→ **MATERIAL FOR THE TASK**:
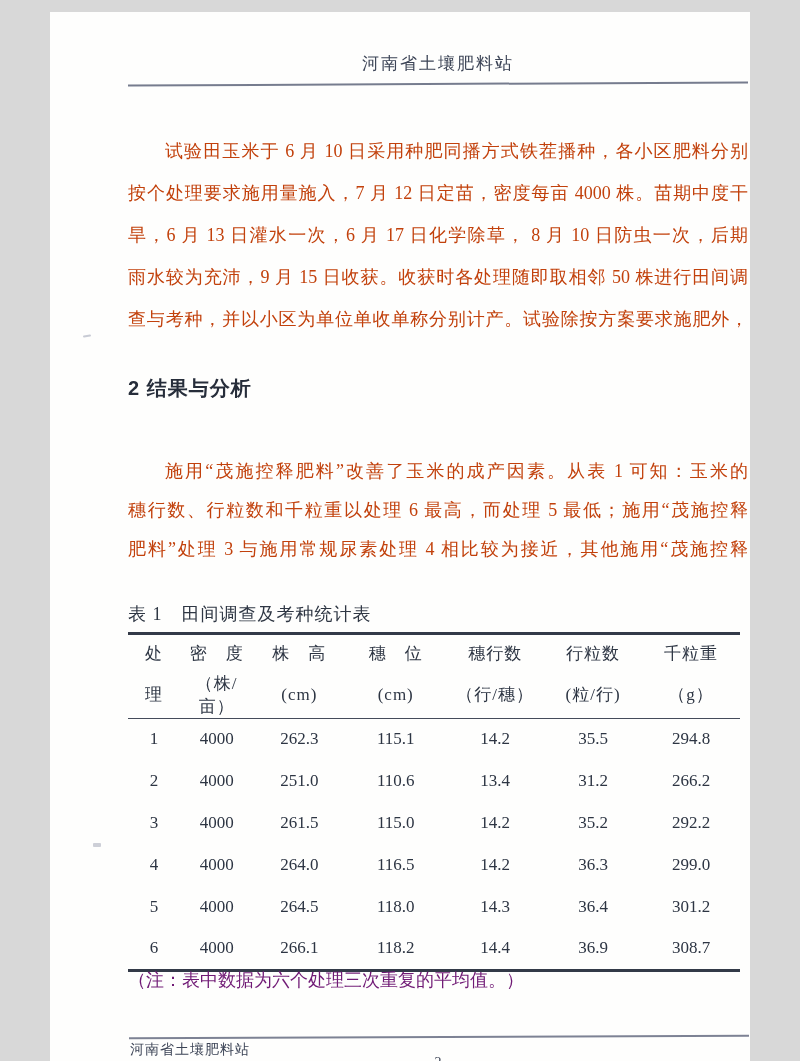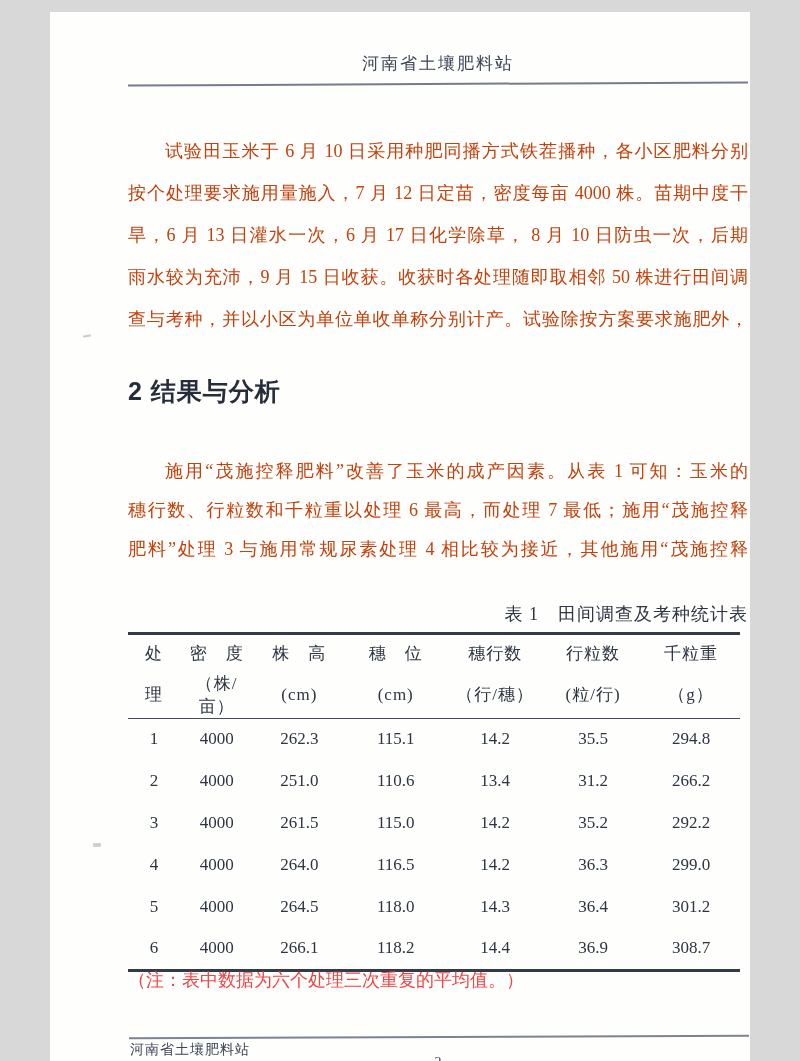--- a/index.html
+++ b/index.html
@@ -29,43 +29,43 @@
     white-space:nowrap;color:#c2410c;
   }
   .para.p2 .line{line-height:39px;height:39px;}
   .para .line.indent{padding-left:37px;}
   .para .line.endline{text-align-last:left;}
   .p1{top:118px;}
   .p2{top:440px;}
   .h1,.h2{
     position:absolute;left:78px;width:620px;
     font-family:"Liberation Sans","DejaVu Sans",sans-serif;
-    font-weight:bold;font-size:25px;color:#262d3a;letter-spacing:1px;
+    font-weight:bold;font-size:20px;color:#262d3a;letter-spacing:1px;
   }
   .h1{top:363px;}
   .h2{top:398px;}
   
   .tbl-caption{
     position:absolute;top:590px;left:78px;width:620px;
-    text-align:right;font-size:18px;color:#2f3744;letter-spacing:1px;
+    text-align:left;font-size:18px;color:#2f3744;letter-spacing:1px;
   }
   table.datatable{
     position:absolute;top:620px;left:78px;width:612px;
     border-collapse:collapse;table-layout:fixed;
     border-top:3px solid #333a48;border-bottom:3px solid #333a48;
     font-size:17px;color:#2d3543;
   }
   table.datatable thead{border-bottom:1.5px solid #444b5a;}
   table.datatable thead tr{height:38px;}
   table.datatable tbody tr{height:42px;}
   table.datatable td{text-align:center;padding:0;vertical-align:middle;}
   table.datatable thead td{font-size:17px;letter-spacing:1px;}
   .tbl-note{
     position:absolute;top:956px;left:78px;width:620px;
-    font-size:18px;color:#ef4444;
+    font-size:18px;color:#701a75;
   }
   
   .ftr-rule{
     position:absolute;top:1024px;left:79px;width:620px;height:1.6px;
     background:#7d8294;transform:rotate(-0.25deg);
   }
   .ftr-org{
     position:absolute;top:1029px;left:80px;
     font-size:14px;color:#3c4456;letter-spacing:1px;
   }
@@ -94,21 +94,21 @@
     <div class="line">按个处理要求施用量施入，7 月 12 日定苗，密度每亩 4000 株。苗期中度干</div>
     <div class="line">旱，6 月 13 日灌水一次，6 月 17 日化学除草， 8 月 10 日防虫一次，后期</div>
     <div class="line">雨水较为充沛，9 月 15 日收获。收获时各处理随即取相邻 50 株进行田间调</div>
     <div class="line">查与考种，并以小区为单位单收单称分别计产。试验除按方案要求施肥外，</div>
   </div>
 
   <div class="h1">2 结果与分析</div>
 
   <div class="para p2">
     <div class="line indent">施用“茂施控释肥料”改善了玉米的成产因素。从表 1 可知：玉米的</div>
-    <div class="line">穗行数、行粒数和千粒重以处理 6 最高，而处理 7 最低；施用“茂施控释</div>
+    <div class="line">穗行数、行粒数和千粒重以处理 6 最高，而处理 5 最低；施用“茂施控释</div>
     <div class="line">肥料”处理 3 与施用常规尿素处理 4 相比较为接近，其他施用“茂施控释</div>
   </div>
 
   <div class="tbl-caption">表 1　田间调查及考种统计表</div>
 
   <table class="datatable">
     <colgroup>
       <col style="width:8.5%">
         <col style="width:12%">
         <col style="width:15%">

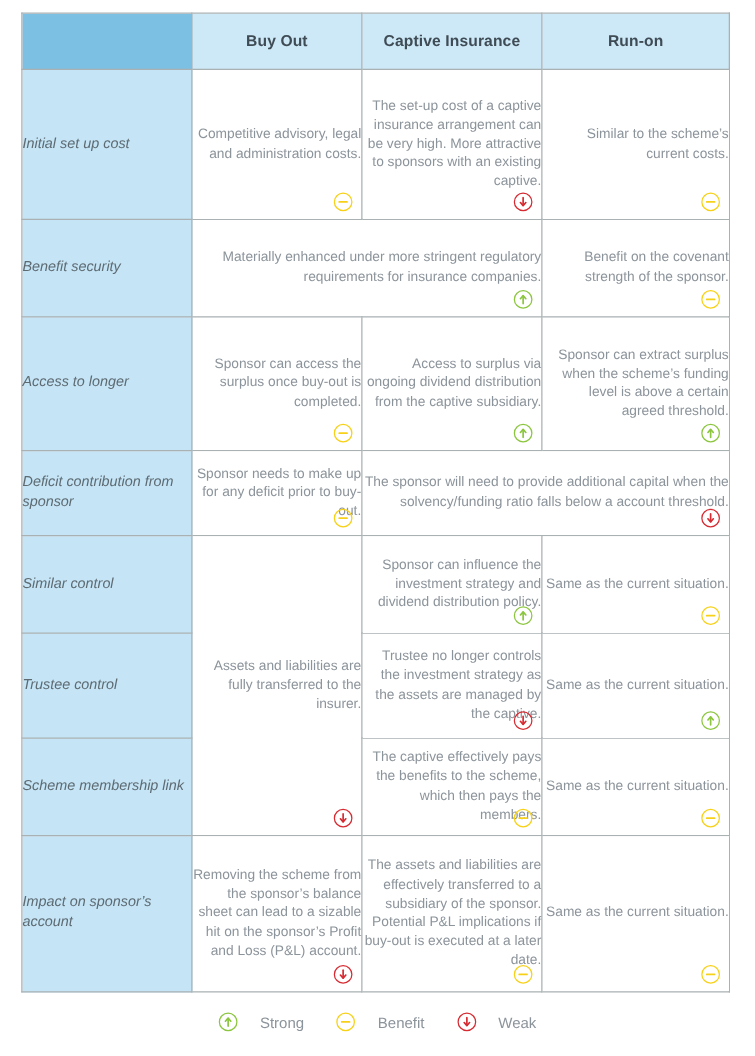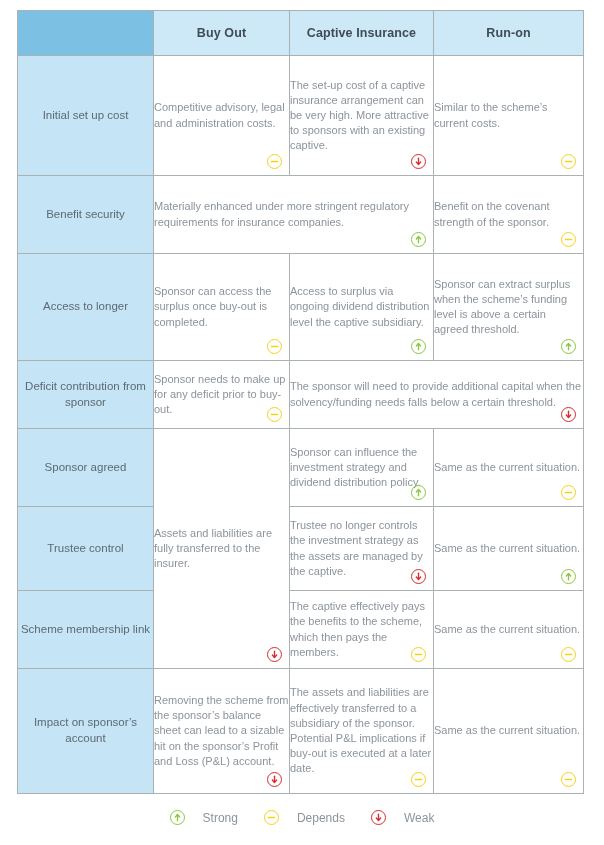--- a/index.html
+++ b/index.html
@@ -46,38 +46,38 @@
     font-size: 12.5px;
     font-weight: bold;
     text-align: center;
     letter-spacing: .1px;
   }
 
   
   td.rowlabel {
     background: #c5e4f5;
     color: #5d6a72;
+    font-style: italic;
     font-size: 11.5px;
-    text-align: center;
     line-height: 1.35;
     padding: 4px 6px;
   }
 
   
   td.cell {
     background: #ffffff;
     position: relative;
     padding: 8px 9px 22px 9px;
   }
   td.cell .txt {
     display: block;
     color: #8c949b;
     font-size: 11px;
     line-height: 1.38;
-    text-align: left;
+    text-align: right;
   }
 
   
   .badge {
     position: absolute;
     right: 7px;
     bottom: 6px;
     width: 15px; height: 15px;
     border-radius: 50%;
     border: 1.4px solid currentColor;
@@ -194,21 +194,21 @@
         <td class="rowlabel">Access to longer</td>
         <td class="cell">
           <span class="txt">Sponsor can access the surplus once buy-out is completed.</span>
           <span class="badge neutral">
             <svg width="9" height="9" viewBox="0 0 10 10">
                 <line x1="1.5" y1="5" x2="8.5" y2="5" stroke="currentColor" stroke-width="1.5" stroke-linecap="round"></line>
               </svg>
           </span>
         </td>
         <td class="cell">
-          <span class="txt">Access to surplus via ongoing dividend distribution level the captive subsidiary.</span>
+          <span class="txt">Access to surplus via ongoing dividend distribution from the captive subsidiary.</span>
           <span class="badge strong">
             <svg width="9" height="9" viewBox="0 0 10 10">
                 <line x1="5" y1="8.7" x2="5" y2="2" stroke="currentColor" stroke-width="1.5" stroke-linecap="round"></line>
                 <path d="M2.6 4.4 L5 1.7 L7.4 4.4" fill="none" stroke="currentColor" stroke-width="1.5" stroke-linecap="round" stroke-linejoin="round"></path>
               </svg>
           </span>
         </td>
         <td class="cell">
           <span class="txt">Sponsor can extract surplus when the scheme’s funding level is above a certain agreed threshold.</span>
           <span class="badge strong">
@@ -224,32 +224,32 @@
         <td class="rowlabel">Deficit contribution from sponsor</td>
         <td class="cell">
           <span class="txt">Sponsor needs to make up for any deficit prior to buy-out.</span>
           <span class="badge neutral">
             <svg width="9" height="9" viewBox="0 0 10 10">
                 <line x1="1.5" y1="5" x2="8.5" y2="5" stroke="currentColor" stroke-width="1.5" stroke-linecap="round"></line>
               </svg>
           </span>
         </td>
         <td class="cell" colspan="2">
-          <span class="txt">The sponsor will need to provide additional capital when the solvency/funding needs falls below a certain threshold.</span>
+          <span class="txt">The sponsor will need to provide additional capital when the solvency/funding ratio falls below a account threshold.</span>
           <span class="badge weak">
             <svg width="9" height="9" viewBox="0 0 10 10">
                 <line x1="5" y1="1.3" x2="5" y2="8" stroke="currentColor" stroke-width="1.5" stroke-linecap="round"></line>
                 <path d="M2.6 5.6 L5 8.3 L7.4 5.6" fill="none" stroke="currentColor" stroke-width="1.5" stroke-linecap="round" stroke-linejoin="round"></path>
               </svg>
           </span>
         </td>
       </tr>
 
       <tr style="height:78px">
-        <td class="rowlabel">Sponsor agreed</td>
+        <td class="rowlabel">Similar control</td>
         <td class="cell" rowspan="3">
           <span class="txt">Assets and liabilities are fully transferred to the insurer.</span>
           <span class="badge weak">
             <svg width="9" height="9" viewBox="0 0 10 10">
                 <line x1="5" y1="1.3" x2="5" y2="8" stroke="currentColor" stroke-width="1.5" stroke-linecap="round"></line>
                 <path d="M2.6 5.6 L5 8.3 L7.4 5.6" fill="none" stroke="currentColor" stroke-width="1.5" stroke-linecap="round" stroke-linejoin="round"></path>
               </svg>
           </span>
         </td>
         <td class="cell">
@@ -354,21 +354,21 @@
           </svg>
       </span>
       <span class="legend-label">Strong</span>
     </div>
     <div class="legend-item">
       <span class="badge legend-badge neutral">
         <svg width="9" height="9" viewBox="0 0 10 10">
             <line x1="1.5" y1="5" x2="8.5" y2="5" stroke="currentColor" stroke-width="1.5" stroke-linecap="round"></line>
           </svg>
       </span>
-      <span class="legend-label">Depends</span>
+      <span class="legend-label">Benefit</span>
     </div>
     <div class="legend-item">
       <span class="badge legend-badge weak">
         <svg width="9" height="9" viewBox="0 0 10 10">
             <line x1="5" y1="1.3" x2="5" y2="8" stroke="currentColor" stroke-width="1.5" stroke-linecap="round"></line>
             <path d="M2.6 5.6 L5 8.3 L7.4 5.6" fill="none" stroke="currentColor" stroke-width="1.5" stroke-linecap="round" stroke-linejoin="round"></path>
           </svg>
       </span>
       <span class="legend-label">Weak</span>
     </div>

→ **PROBLEM DESCRIPTION**:
Looking at the entries above, count the lines that hold the string "行粒数和千粒重以处理" and reply with the count alone.

→ **WRITTEN SOLUTION**:
2